### Work instructions
Down to the last line, reproduce the data that follows, but skip the pictures.

(Extracted data entries)

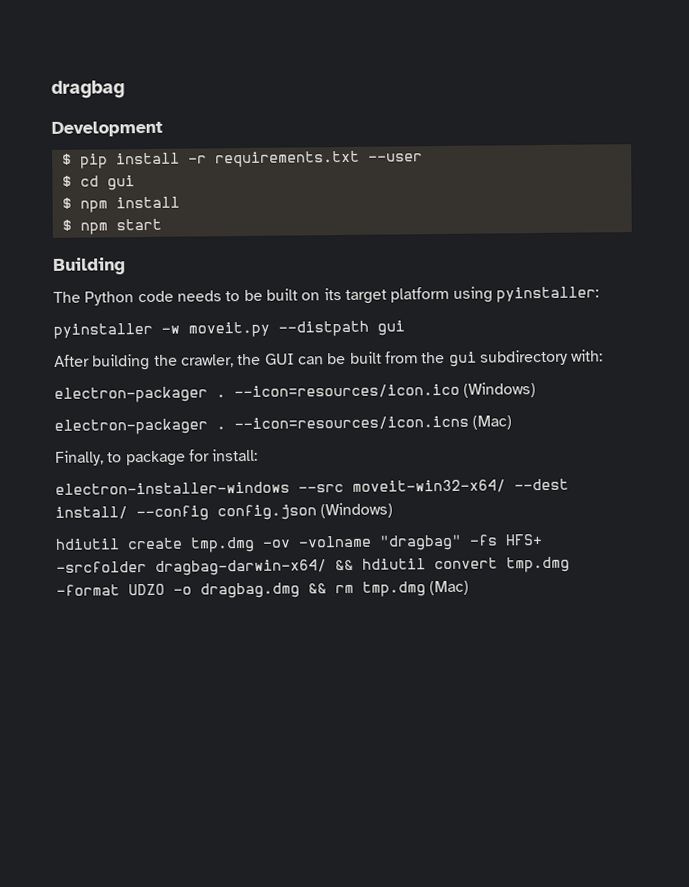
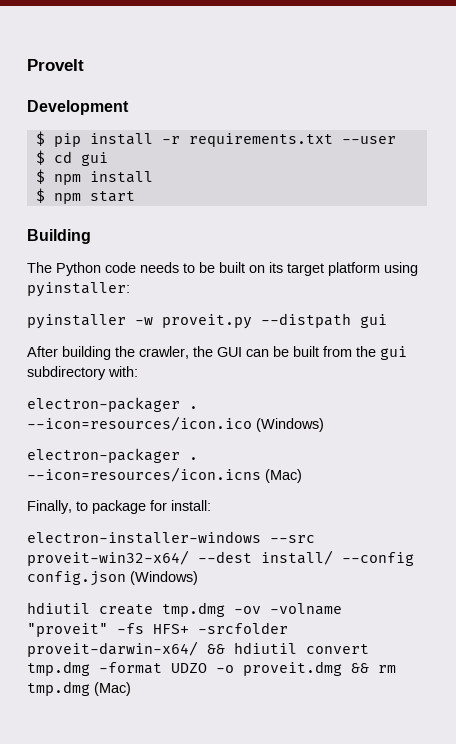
[51,80,125,99] dragbag -> [27,59,84,71] ProveIt
[188,321,270,338] moveit.py -> [162,314,252,329] proveit.py
[352,479,506,494] moveit-win32-x64/ -> [27,550,189,566] proveit-win32-x64/
[379,534,462,551] "dragbag" -> [27,623,108,637] "proveit"
[155,559,327,576] dragbag-darwin-x64/ -> [27,641,198,657] proveit-darwin-x64/
[200,582,300,599] dragbag.dmg -> [243,661,342,676] proveit.dmg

### Result of the exercise
[51,80,125,99] dragbag -> [27,59,84,71] ProveIt
[188,321,270,338] moveit.py -> [162,314,252,329] proveit.py
[352,479,506,494] moveit-win32-x64/ -> [27,550,189,566] proveit-win32-x64/
[379,534,462,551] "dragbag" -> [27,623,108,637] "proveit"
[155,559,327,576] dragbag-darwin-x64/ -> [27,641,198,657] proveit-darwin-x64/
[200,582,300,599] dragbag.dmg -> [243,661,342,676] proveit.dmg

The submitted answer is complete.